If the manufacturer fails to provide FDA with the additional information requested within 30 days, it may result in denial of the Breakthrough Designation.
Would you like to apply for a Breakthrough Device?
Elexes is here to help you. Our dedicated team has years of experience in supporting our clients in the process of Breakthrough Device Designation submission. Please contact us at [email protected] or call +1 650-503-6615 to have us review, if your device will be eligible for a BDD and the corresponding next steps.
Breakthrough Device Submission Checklist
FAQs
What qualifies a device for FDA Breakthrough Designation?
Devices must provide more effective treatment or diagnosis for life-threatening or irreversibly debilitating conditions.
How long does FDA take to grant Breakthrough status?
The FDA typically reviews the request and responds within 60 days.
What documentation is required for a breakthrough request?

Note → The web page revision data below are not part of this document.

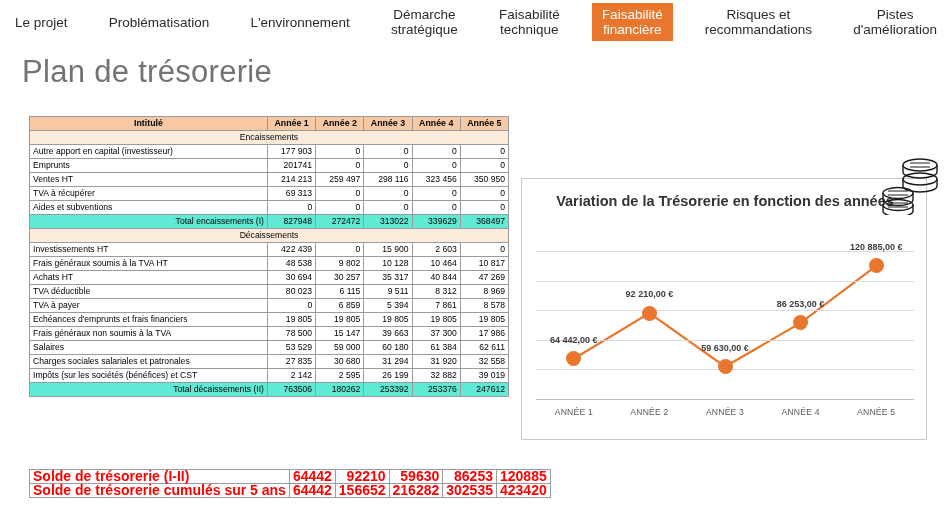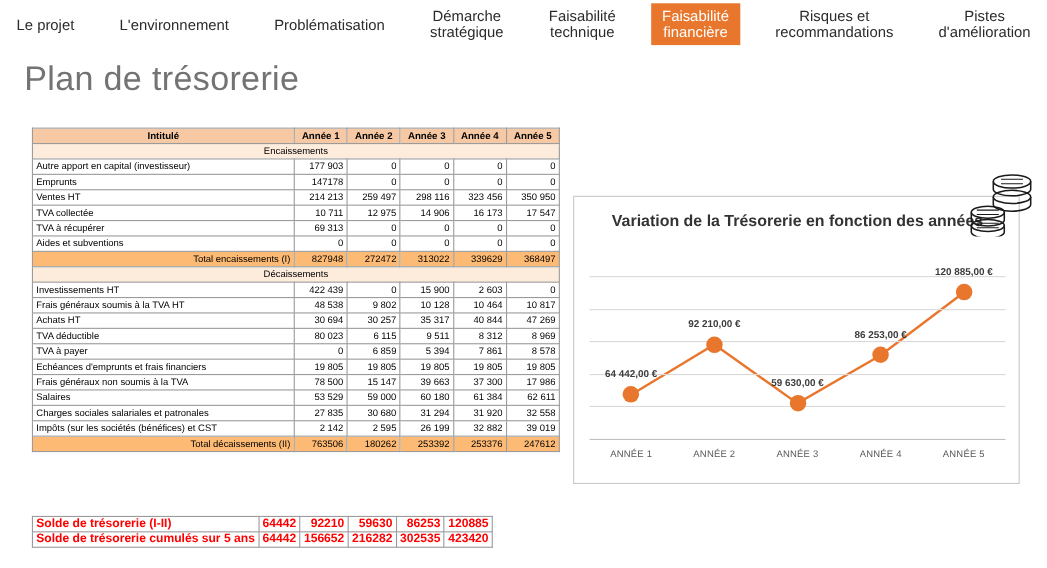--- a/index.html
+++ b/index.html
@@ -193,8 +193,8 @@
 
   <div id="navbar">
     <div class="nav-item">Le projet</div>
+    <div class="nav-item">Problématisation</div>
     <div class="nav-item">L'environnement</div>
-    <div class="nav-item">Problématisation</div>
     <div class="nav-item">Démarche
 stratégique</div>
     <div class="nav-item">Faisabilité

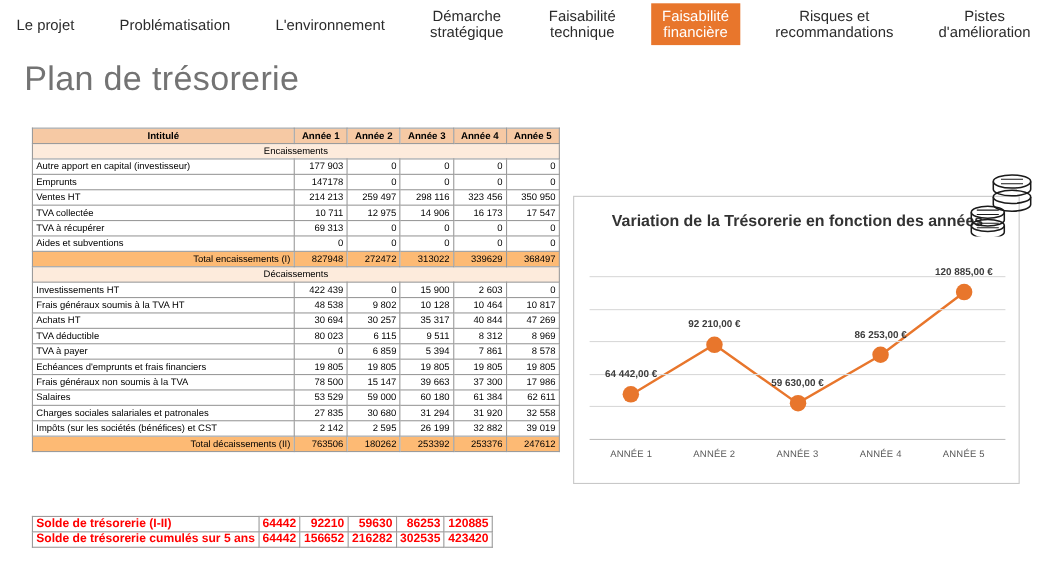--- a/index.html
+++ b/index.html
@@ -234,7 +234,7 @@
         </tr>
         <tr>
           <td class="label">Emprunts</td>
-          <td class="num">147178</td>
+          <td class="num">201741</td>
           <td class="num">0</td>
           <td class="num">0</td>
           <td class="num">0</td>

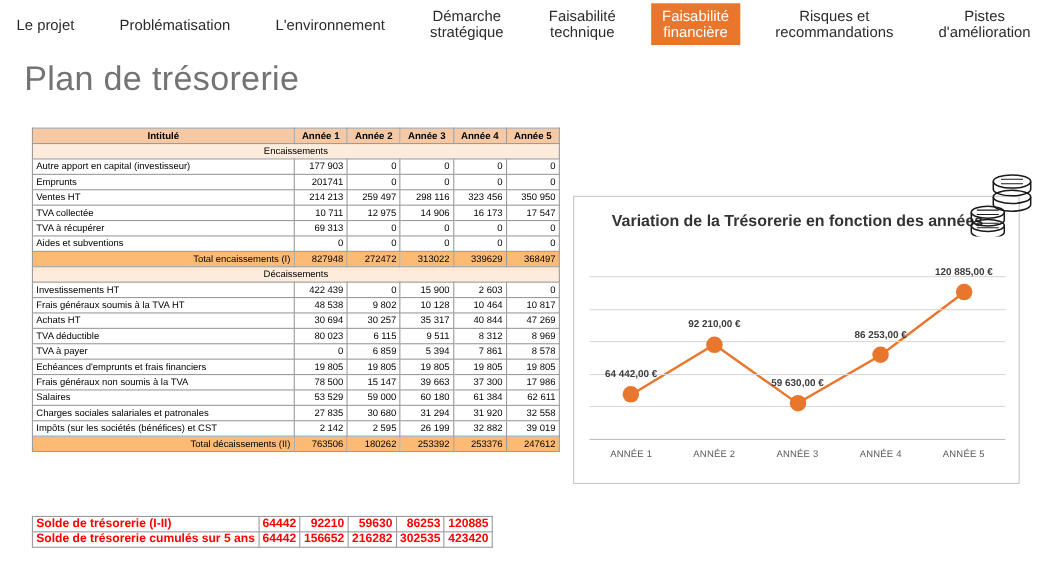--- a/index.html
+++ b/index.html
@@ -247,14 +247,6 @@
           <td class="num">298 116</td>
           <td class="num">323 456</td>
           <td class="num">350 950</td>
-        </tr>
-        <tr>
-          <td class="label">TVA collectée</td>
-          <td class="num">10 711</td>
-          <td class="num">12 975</td>
-          <td class="num">14 906</td>
-          <td class="num">16 173</td>
-          <td class="num">17 547</td>
         </tr>
         <tr>
           <td class="label">TVA à récupérer</td>

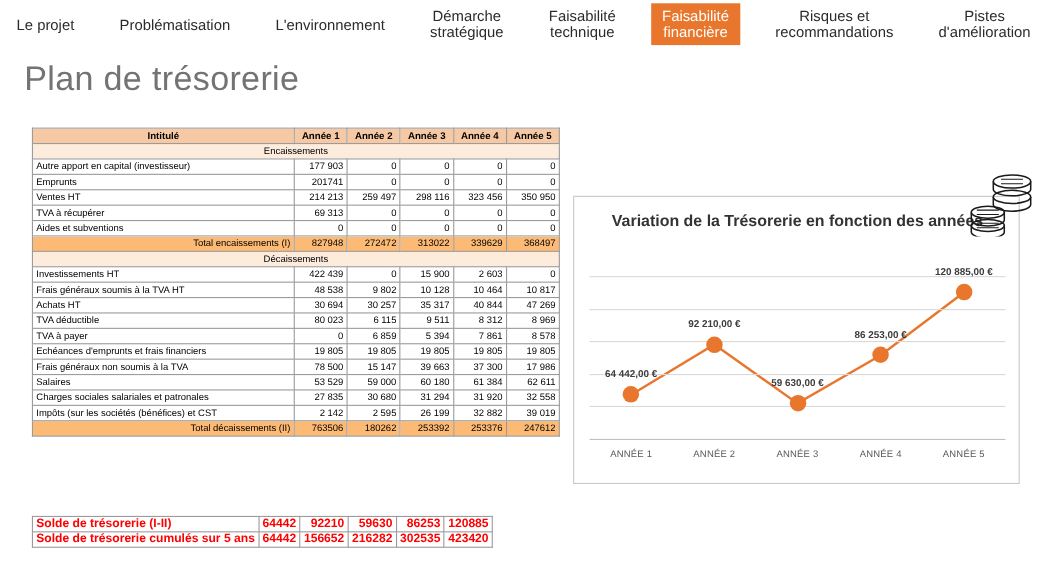--- a/index.html
+++ b/index.html
@@ -85,7 +85,7 @@
     font-weight: bold;
   }
   tr.total td {
-    background: #fdba74;
+    background: #5eead4;
     font-weight: bold;
   }
   tr.total td.label { text-align: right; }

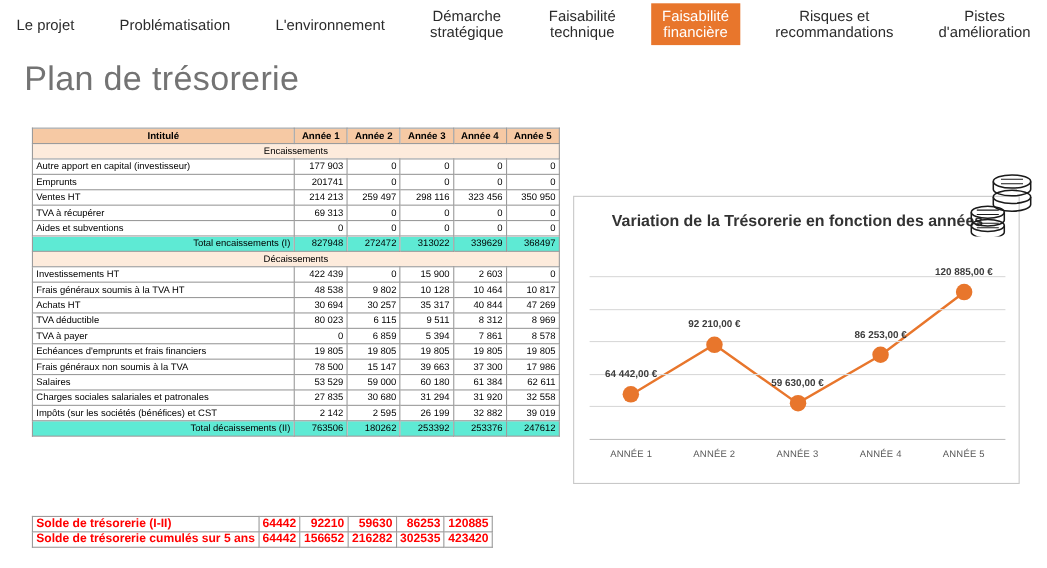--- a/index.html
+++ b/index.html
@@ -96,7 +96,7 @@
     top: 469px; left: 29px;
     width: 389px;
     border-collapse: collapse;
-    font-size: 11px;
+    font-size: 14px;
   }
   #sheet2 td {
     border: 1px solid #9b9b9b;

Provide: device description, indications/intended use, regulatory history (if any), explanation of how the device meets the statutory criteria, and supporting data. Use the format and templates recommended in FDA guidance.
Can breakthrough designation speed up market launch?
Yes, it enables prioritized FDA review and earlier patient access. With the correct alignment on the FDA sprint reviews and adequate manufacturer efforts, it can provide relatively faster market access.
What are post-approval commitments after breakthrough designation?
Manufacturers must commit to frequent, structured interactions with the FDA. They must dedicate regulatory resources to respond to FDA, including providing the clinical and non clinical data during feedback loops. Additionally, they must comply with post-market surveillance, reporting, and ongoing FDA Breakthrough Device Program requirements.